My mother was forever gone, and no amount of persistence brought her back to me. I was the only one holding on to something that was no longer there, unlike my sister and my aunt, who had accepted the fact that she was gone and simply let go–or so it seemed in my dream. Holding on to the memory of my mother’s presence in my life has been like taking a deep, satisfying breath of fresh, salty sea air. But because it’s just a memory, the air soon becomes a burden and nothing can relieve me except a powerful exhale. That’s what letting go is like; it’s like a much needed relief of a burden ripping at your chest, and I’ve been living my life with just an inhale.

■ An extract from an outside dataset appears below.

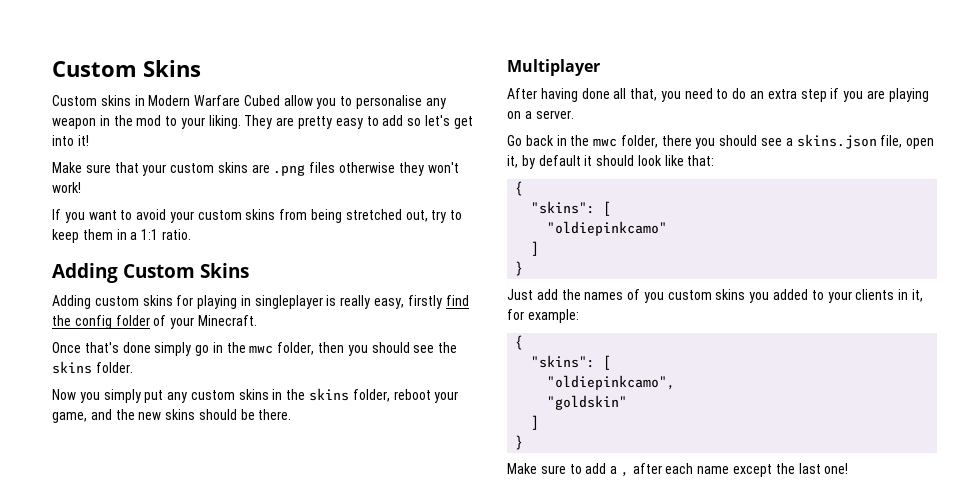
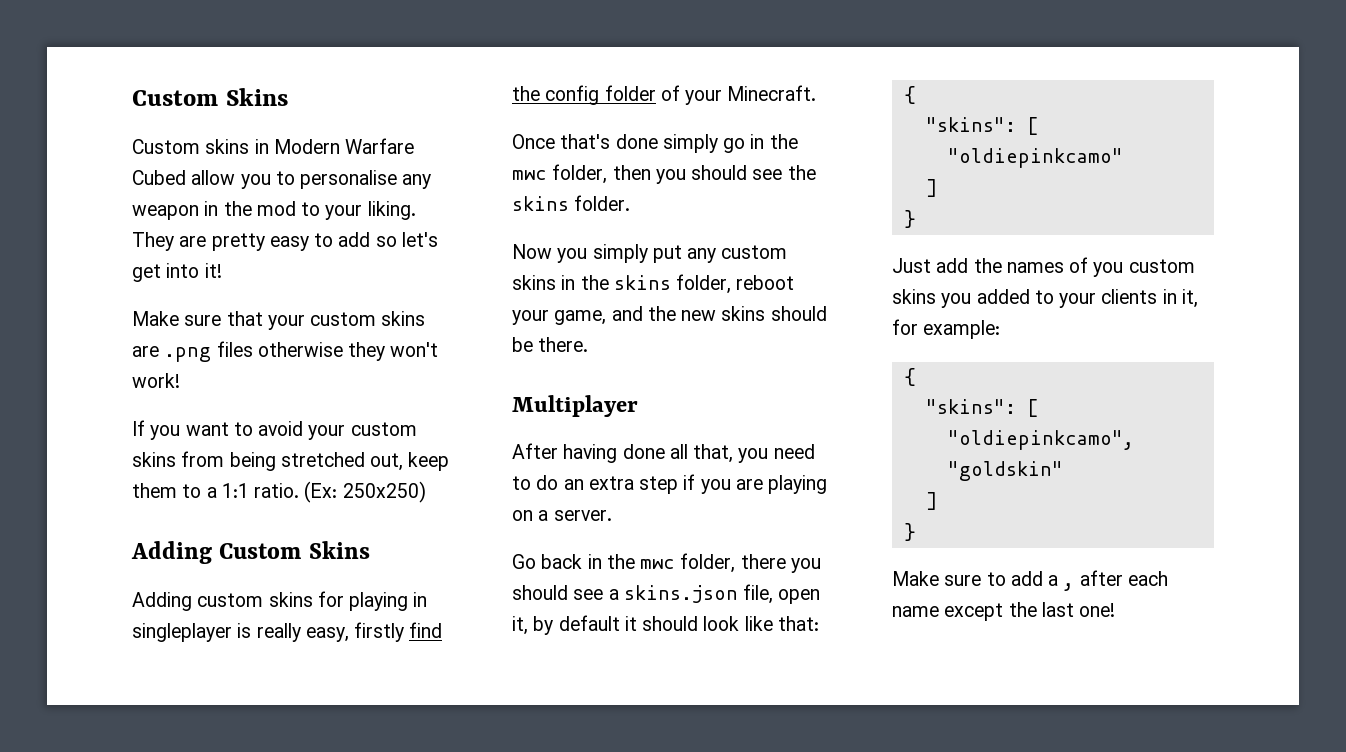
- If you want to avoid your custom skins from being stretched out, try to keep them in a 1:1 ratio.
+ If you want to avoid your custom skins from being stretched out, keep them to a 1:1 ratio. (Ex: 250x250)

But seriously now, I’m not sure what this is, to be honest. So before I conclude this particularly pointless post I’m going to go ahead and blame it on Cairo, as I always do with everything that annoys me. So maybe it’s a Cairo thing? Because I look around me at Cairo’s streets and whoa! That is one big grimy, slimy old kitchen that hasn’t been cleared up since the Mamluks. Cairo has layer after layer of history, and on a less romantic note, layer after layer of garbage and abandoned junk either crowding backyards of buildings or creeping into their service stairs, making them nice little hubs for rodents and reptiles. Many people have grown so accustomed to the mess around here that they no longer take notice of it. They’re aware of it, but they just accept it as the sorry reality that is their home city. It creeps into their subconscious and puts them in a bad mood each time they hit the streets, which could explain the road rage and the street fights and the honks. So yeah, Cairo has crept into my subconscious and given me this messy kitchen. And yes of course you’re reading this messy post, because how can I be creative with a mind as overloaded and messy as that kitchen, or as Cairo?
A few days ago I was clearing some old junk in the house and I found a large file with old documents. My father rarely threw away any papers, in fact he used to make dozens of copies of each document he deemed important and put a copy in every drawer and shelf. That way he eliminated the need to search and, of course, he assured quick accessibility in case he ever needed to refer to a certain document for whatever reason. I came across legal documents and slips of old payments made to him or by him, things that dated back to the 1960s and onwards, and in the midst of the piles of paper I found a copy of two letters mailed to us by my granduncle. One letter was for ten pages and the other for five pages and included attachments. Yep. There were legal documents stapled to it, clearly referred to throughout the letter.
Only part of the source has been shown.